Stephen Douglas rose on January 30, 1854 to defend himself against the accusations Salmon P. Chase made in the Appeal of the Independent Democrats (parts 1, 2, 3, 4, 5, 6). In that defense, he insisted that Chase had the whole history of the slavery problem wrong, and used his native Illinois (parts 1, 2, 3, 4, and addendum) as the case study to prove it. Contrary to Chase’s claims, Illinois practiced slavery. Then, later, Illinois chose on its own to abolish the institution. The Northwest Ordinance did not stop them from having a try at slavery and did not force them to give it up. Illinois did both itself. Popular sovereignty, the Little Giant’s favorite solution to the slavery question, did its work even if it had not yet gained that name. Douglas went on to tell the Senate that much the same story played out in Indiana and even, on a much smaller scale, in Ohio. It went on after to play out again in Wisconsin, Iowa, and Minnesota.
He had a point. The Old Northwest did flirt with slavery. Its southern fringe had a largely southern population that brought their slavery-oriented culture with them in the first wave of settlement. But Douglas offered more to those outraged by his repeal of the Missouri Compromise. They could do more than hope for the best from local, democratic governments. The decision on slavery, he always said, came down to a question of climate and geography. White men could not work in the tropics, but black men could. Thus while the South needed slavery and could count it a positive good, the North did not and could dispense with it. Politicians did not really make the decision, but rather ratified the clear verdict of nature. So Douglas did not really propose to enslave Kansas, Nebraska, or any other territory. It just happened, like the weather. The fact that the vote came rather close and both sides hotly contested the issue at the time, despite the alleged clear verdict of nature, Douglas simply ignored.
It all just happened unless, of course, Abolitionists got in the way and tried to force things. Maybe in the stormy years around 1850, Congress imposed antislavery in the Oregon territory bill. But Congress had left Oregon without government for years.

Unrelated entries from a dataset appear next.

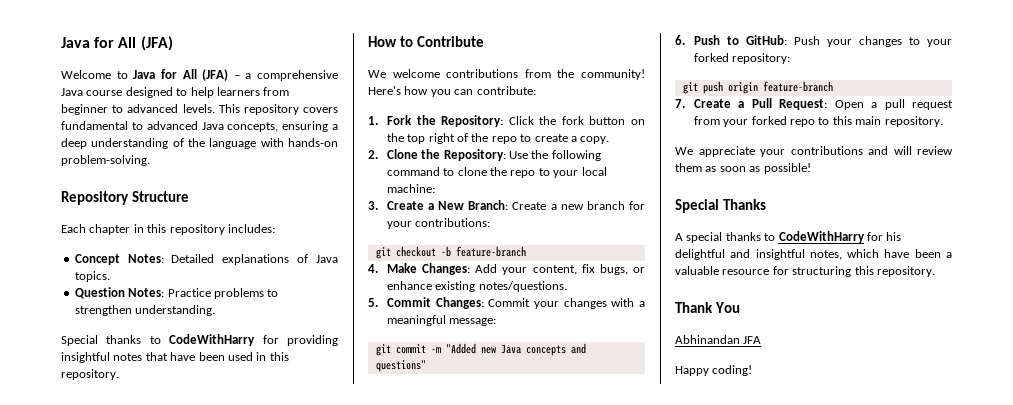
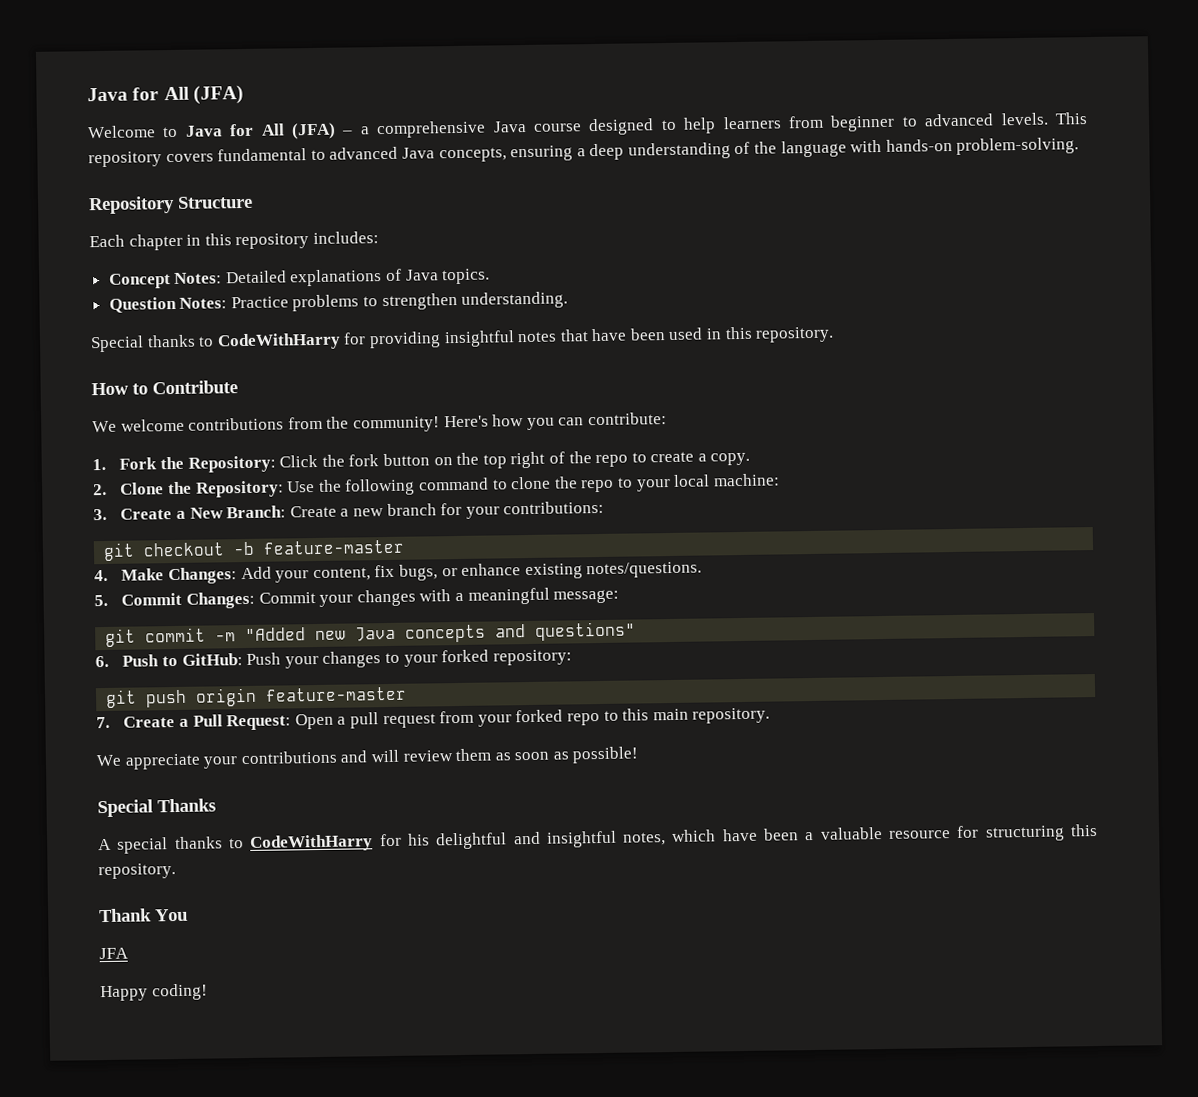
- git checkout -b feature-branch
+ git checkout -b feature-master
- git push origin feature-branch
+ git push origin feature-master
- Abhinandan JFA
+ JFA

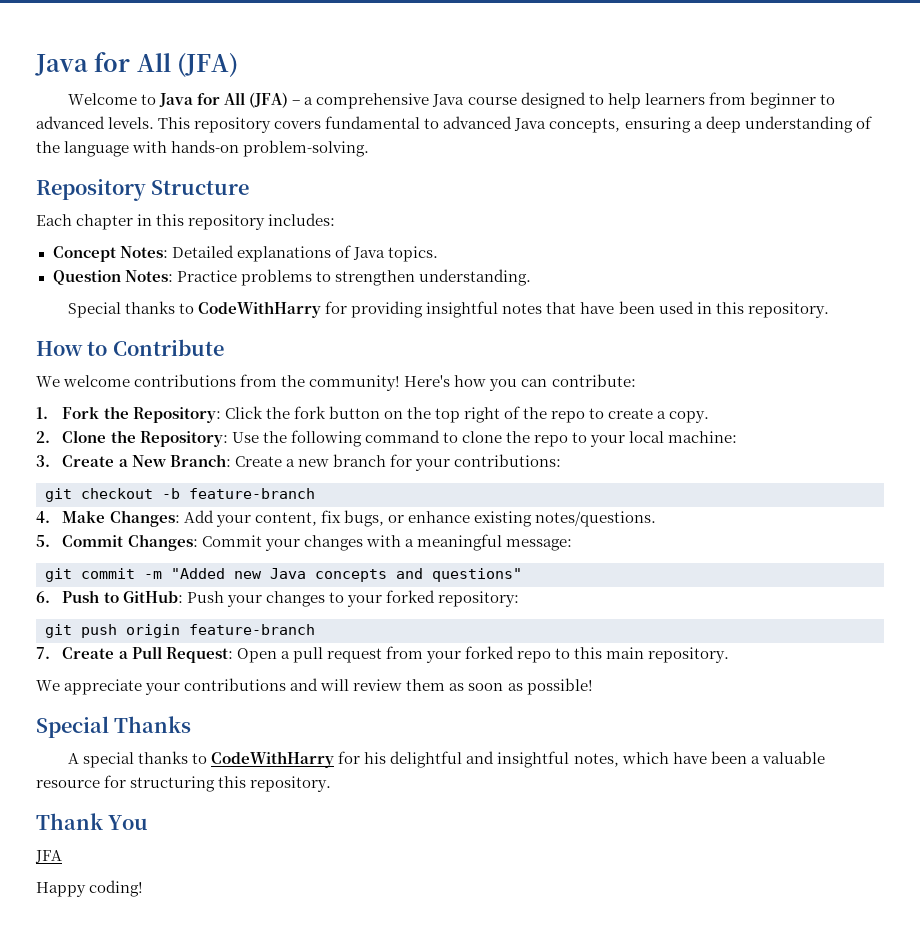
- git checkout -b feature-master
+ git checkout -b feature-branch
- git push origin feature-master
+ git push origin feature-branch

One grew up anyway and prohibited slavery on its own before Congress got involved. Much the same happened in California:
How was it in regard to California? Every one of these abolition confederates who have thus arraigned me and the Committee on Territories before the country, who have misrepresented our position, and misquoted the law and the fact, predicted that unless Congress interpose by law, and prohibited slavery in California, it would inevitably become a slave-holding state. Congress did not interfere; Congress did not prohibit slavery. There was no enactment upon the subject; but the people formed a State constitution, and then prohibited slavery.
See, Abolitionists? You don’t need a legal ban on slavery, imposed from Washington, to keep it out. When you predicted that Congressional silence would enslave Utah and New Mexico, we stayed silent and made it an experiment. They remained free. Both territories did pass slave codes later in the decade, but Douglas couldn’t know that in 1854. This all amounts to no more than a bunch of folderol.
Like Chase, Douglas took some liberties here. Mexican law had made the Mexican Cession free soil. One can plausibly argue, and David Wilmot did, that the law stood unless Congress overruled it. That law, and the uncertainty of slavery in the west, helped keep it away in ways that an explicit repeal of an earlier ban would not. The Lower South furthermore had plenty of wide open space to expand still in Texas and Arkansas. Missouri, however, had Kansas just over the border from its most enslaved region. Chase’s fear of an enslaved Great Plains looks much more reasonable in light of that.